[Difference listings]
════════════════
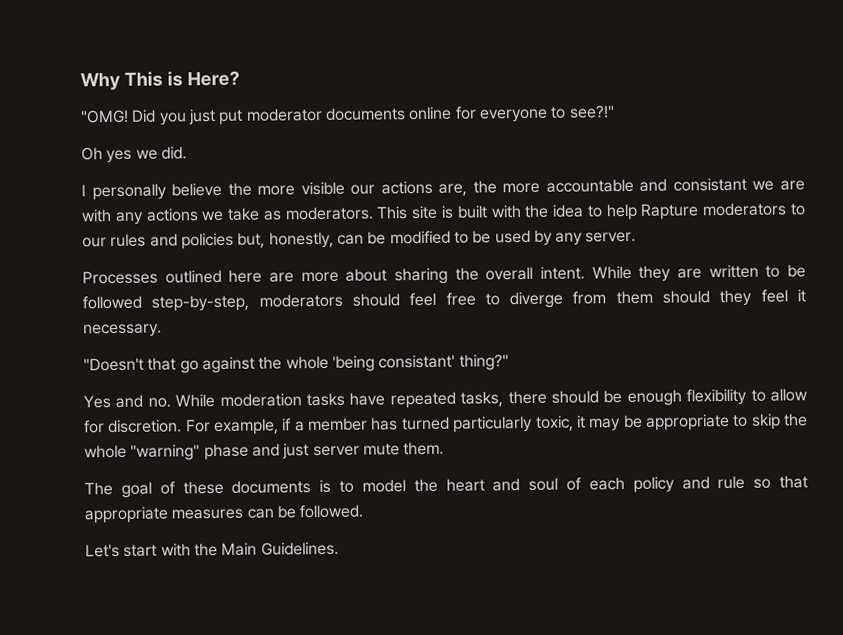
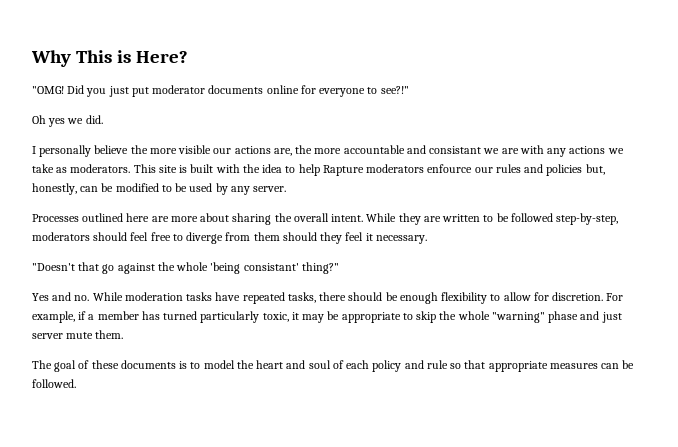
[790,203,807,216] to -> [427,164,473,173] enfource
[85,541,339,558] // Let's start with the Main Guidelines. -> (76, 383) none

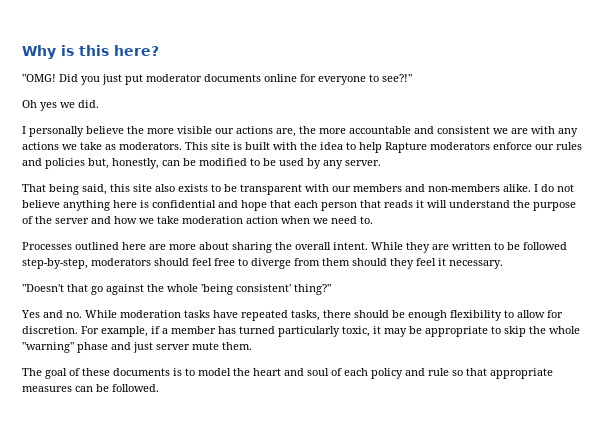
[75,50,188,63] This is Here? -> [61,45,159,56] is this here?
[429,146,482,154] consistant -> [437,126,490,134] consistent
[427,164,473,173] enfource -> [493,142,532,150] enforce
(287, 189) none -> [22,184,574,195] [22,200,576,211] [22,216,373,224] // That being said, this site also exists to be transparent with our members and non-members alike. I do not believe anything here is confidential and hope that each person that reads it will understand the purpose of the server and how we take moderation action when we need to.
[243,263,299,271] consistant' -> [236,284,291,292] consistent'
════════════════
REQUIRED ACTION - Report each line of the data in which "consistent" occurs.

OUTPUT FOR THIS TASK -
[429,146,482,154] consistant -> [437,126,490,134] consistent
[243,263,299,271] consistant' -> [236,284,291,292] consistent'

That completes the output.